Decision Router and Thompson Sampling

wcore-dispatch is the internal routing layer that selects orchestration templates, agent personas, and skills at runtime. It is not a model router (provider selection lives in wcore-providers). Its purpose is to learn from past outcomes and prefer choices that have worked on similar tasks.

Architecture

wcore-dispatch  (trait + scorer)
      |
      +-- TemplateRouter   picks orchestration template (Direct / Consensus / ...)
      +-- AgentRouter      picks a named agent from the AgentPack
      +-- SkillRouter      picks a catalog skill per turn  (lives in wcore-skills)

All three routers share the same DecisionRouter trait and the same BetaScorer backend.

The DecisionRouter trait (lib.rs)

pub trait DecisionRouter<TKey, TInput> {
    fn choose(&mut self, input: TInput) -> Result<TKey, RouterError>;
    fn observe(&mut self, choice: &TKey, outcome: TaskOutcome);
}

choose picks the best candidate for the current input. observe feeds the outcome of a prior choice back to the scorer. The trait is not Send + Sync on its own; callers wrap implementations in a Mutex when crossing async boundaries.

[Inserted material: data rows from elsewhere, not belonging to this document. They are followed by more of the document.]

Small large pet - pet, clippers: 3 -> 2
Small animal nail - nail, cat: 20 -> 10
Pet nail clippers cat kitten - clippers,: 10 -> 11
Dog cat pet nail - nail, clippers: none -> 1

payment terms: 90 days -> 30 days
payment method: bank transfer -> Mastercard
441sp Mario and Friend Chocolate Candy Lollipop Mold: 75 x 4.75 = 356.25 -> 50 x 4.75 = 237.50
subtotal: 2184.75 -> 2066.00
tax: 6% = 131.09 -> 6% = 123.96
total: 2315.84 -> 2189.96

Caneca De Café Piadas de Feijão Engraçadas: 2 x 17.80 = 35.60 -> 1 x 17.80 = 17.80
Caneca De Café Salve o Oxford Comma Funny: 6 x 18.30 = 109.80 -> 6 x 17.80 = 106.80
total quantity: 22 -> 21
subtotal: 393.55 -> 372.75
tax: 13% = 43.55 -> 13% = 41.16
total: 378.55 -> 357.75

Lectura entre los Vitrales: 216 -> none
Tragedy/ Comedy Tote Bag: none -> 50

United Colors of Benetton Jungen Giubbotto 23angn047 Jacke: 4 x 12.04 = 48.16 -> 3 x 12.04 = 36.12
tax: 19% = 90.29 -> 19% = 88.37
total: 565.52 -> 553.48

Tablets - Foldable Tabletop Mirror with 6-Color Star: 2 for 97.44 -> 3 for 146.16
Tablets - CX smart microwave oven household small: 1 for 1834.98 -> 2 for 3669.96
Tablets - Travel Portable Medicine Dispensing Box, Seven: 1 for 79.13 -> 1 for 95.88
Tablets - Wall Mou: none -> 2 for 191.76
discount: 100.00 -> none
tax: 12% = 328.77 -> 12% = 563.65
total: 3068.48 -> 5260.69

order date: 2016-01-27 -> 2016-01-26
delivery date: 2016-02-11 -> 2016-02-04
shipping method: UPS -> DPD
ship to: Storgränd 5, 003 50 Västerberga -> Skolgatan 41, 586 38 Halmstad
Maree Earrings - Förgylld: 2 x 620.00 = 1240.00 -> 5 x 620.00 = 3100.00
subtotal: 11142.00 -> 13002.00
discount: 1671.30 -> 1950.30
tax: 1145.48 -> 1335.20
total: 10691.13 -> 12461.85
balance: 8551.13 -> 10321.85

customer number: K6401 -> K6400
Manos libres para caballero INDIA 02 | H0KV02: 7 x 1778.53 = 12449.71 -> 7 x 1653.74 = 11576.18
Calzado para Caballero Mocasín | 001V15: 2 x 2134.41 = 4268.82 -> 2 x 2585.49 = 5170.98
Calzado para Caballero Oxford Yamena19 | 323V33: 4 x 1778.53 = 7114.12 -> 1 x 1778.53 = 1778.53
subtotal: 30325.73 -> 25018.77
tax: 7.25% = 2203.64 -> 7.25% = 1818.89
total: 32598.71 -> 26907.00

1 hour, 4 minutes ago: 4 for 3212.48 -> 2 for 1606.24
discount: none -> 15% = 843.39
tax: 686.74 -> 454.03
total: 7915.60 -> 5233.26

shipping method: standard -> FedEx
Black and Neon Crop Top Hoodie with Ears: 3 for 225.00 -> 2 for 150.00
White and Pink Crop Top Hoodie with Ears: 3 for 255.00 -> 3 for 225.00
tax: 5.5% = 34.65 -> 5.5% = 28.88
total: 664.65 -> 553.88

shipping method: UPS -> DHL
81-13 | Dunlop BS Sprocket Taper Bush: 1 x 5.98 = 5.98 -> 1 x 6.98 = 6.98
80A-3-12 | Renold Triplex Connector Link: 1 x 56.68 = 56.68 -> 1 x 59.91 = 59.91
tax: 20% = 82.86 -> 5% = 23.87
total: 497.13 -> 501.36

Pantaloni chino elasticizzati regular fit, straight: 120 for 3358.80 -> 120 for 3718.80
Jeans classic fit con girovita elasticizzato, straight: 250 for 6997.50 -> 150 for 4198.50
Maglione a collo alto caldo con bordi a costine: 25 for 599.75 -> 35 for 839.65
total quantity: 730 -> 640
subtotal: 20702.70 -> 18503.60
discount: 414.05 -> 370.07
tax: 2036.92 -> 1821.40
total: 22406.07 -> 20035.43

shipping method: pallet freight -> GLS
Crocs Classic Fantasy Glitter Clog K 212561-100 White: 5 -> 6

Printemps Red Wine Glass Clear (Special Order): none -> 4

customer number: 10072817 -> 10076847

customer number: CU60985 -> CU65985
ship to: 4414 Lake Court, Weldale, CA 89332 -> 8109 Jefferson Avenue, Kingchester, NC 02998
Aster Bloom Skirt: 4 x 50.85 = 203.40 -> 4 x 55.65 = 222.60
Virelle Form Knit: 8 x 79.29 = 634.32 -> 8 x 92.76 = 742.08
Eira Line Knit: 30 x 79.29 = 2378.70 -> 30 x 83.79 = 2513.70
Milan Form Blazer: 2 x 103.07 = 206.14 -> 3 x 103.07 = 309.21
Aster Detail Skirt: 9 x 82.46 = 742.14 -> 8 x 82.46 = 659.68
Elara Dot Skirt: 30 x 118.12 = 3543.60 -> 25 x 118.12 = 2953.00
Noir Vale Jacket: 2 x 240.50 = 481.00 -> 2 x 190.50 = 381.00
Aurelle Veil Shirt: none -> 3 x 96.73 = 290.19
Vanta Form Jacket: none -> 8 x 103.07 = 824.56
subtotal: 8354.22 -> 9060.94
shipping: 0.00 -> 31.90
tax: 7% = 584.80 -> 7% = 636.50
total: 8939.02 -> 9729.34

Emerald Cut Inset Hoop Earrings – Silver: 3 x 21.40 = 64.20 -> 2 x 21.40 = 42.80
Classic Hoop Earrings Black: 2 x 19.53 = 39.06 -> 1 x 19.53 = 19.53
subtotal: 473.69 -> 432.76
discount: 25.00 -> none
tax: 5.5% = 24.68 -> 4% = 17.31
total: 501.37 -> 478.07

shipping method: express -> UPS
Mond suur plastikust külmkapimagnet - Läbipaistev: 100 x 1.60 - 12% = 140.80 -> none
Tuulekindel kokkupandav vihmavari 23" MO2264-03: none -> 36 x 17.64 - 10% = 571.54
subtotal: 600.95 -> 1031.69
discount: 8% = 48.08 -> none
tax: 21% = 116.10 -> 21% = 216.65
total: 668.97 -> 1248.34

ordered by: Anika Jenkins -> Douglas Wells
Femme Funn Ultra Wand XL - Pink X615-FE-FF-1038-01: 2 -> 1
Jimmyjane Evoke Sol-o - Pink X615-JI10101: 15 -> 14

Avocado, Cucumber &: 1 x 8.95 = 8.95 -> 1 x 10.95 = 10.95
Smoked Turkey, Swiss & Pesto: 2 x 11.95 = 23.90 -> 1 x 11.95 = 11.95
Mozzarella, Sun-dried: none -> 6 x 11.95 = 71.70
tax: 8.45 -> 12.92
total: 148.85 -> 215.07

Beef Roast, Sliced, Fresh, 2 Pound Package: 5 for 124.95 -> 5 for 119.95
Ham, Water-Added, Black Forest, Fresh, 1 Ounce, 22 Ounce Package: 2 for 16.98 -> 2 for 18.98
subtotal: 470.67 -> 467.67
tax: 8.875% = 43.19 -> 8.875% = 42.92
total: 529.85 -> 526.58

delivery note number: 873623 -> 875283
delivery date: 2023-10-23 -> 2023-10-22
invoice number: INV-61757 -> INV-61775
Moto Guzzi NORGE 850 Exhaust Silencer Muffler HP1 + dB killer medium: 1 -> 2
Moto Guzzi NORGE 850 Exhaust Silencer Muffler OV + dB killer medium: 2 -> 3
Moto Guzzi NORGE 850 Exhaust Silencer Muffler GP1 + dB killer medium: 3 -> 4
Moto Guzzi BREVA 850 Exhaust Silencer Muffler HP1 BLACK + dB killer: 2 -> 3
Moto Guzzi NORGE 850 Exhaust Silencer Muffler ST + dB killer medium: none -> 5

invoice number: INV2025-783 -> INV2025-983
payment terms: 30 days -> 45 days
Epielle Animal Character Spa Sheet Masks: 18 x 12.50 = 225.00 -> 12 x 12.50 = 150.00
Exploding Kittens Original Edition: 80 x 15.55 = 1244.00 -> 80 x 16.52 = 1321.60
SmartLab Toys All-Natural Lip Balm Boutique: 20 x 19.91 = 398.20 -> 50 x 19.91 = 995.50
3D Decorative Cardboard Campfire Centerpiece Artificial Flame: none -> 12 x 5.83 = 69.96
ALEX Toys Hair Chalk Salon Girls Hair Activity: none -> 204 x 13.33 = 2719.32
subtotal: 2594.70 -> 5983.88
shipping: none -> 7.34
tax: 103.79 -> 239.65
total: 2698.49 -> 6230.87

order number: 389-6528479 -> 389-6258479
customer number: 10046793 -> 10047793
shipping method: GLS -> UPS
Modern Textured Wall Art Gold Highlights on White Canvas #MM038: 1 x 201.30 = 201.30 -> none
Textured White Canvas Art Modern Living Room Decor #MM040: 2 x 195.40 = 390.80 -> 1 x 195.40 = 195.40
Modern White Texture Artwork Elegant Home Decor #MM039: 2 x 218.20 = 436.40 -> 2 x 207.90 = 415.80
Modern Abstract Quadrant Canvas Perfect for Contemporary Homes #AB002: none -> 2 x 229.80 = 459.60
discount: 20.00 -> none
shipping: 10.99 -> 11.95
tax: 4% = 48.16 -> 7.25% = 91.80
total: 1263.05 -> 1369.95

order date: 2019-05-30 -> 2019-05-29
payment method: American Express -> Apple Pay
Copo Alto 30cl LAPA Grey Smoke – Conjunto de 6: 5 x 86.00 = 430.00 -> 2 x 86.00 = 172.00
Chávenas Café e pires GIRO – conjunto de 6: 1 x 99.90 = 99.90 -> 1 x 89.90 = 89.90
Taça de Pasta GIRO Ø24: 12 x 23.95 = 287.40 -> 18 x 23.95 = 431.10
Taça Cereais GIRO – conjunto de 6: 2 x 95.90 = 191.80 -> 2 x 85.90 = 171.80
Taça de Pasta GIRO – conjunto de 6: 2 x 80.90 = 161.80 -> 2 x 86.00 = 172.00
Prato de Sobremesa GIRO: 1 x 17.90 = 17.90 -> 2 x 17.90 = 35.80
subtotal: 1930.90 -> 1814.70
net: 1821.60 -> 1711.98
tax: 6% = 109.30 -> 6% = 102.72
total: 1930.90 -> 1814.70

TaskOutcome has three variants:

Variant	Effect on scorer
`Success`	Increments alpha (success count) for the chosen arm.
`Failure`	Increments beta (failure count) for the chosen arm.
`Neutral`	No-op. Neither alpha nor beta changes.

BetaScorer (scorer.rs)

BetaScorer<TKey> maintains a HashMap<TKey, Stats> where each entry holds a (success, failure) pair. Picking works as follows:

For each candidate arm, read (success, failure). A cold-start arm with no observations defaults to (0, 0).
Compute alpha = success + 1, beta = failure + 1. A cold-start arm is therefore Beta(1, 1) = Uniform[0, 1].
Draw one sample from Beta(alpha, beta) using rand_distr::Beta.
Return the arm with the highest sample.

All samples are computed before the argmax comparison. Drawing inside the argmax loop would re-randomize and corrupt the comparison.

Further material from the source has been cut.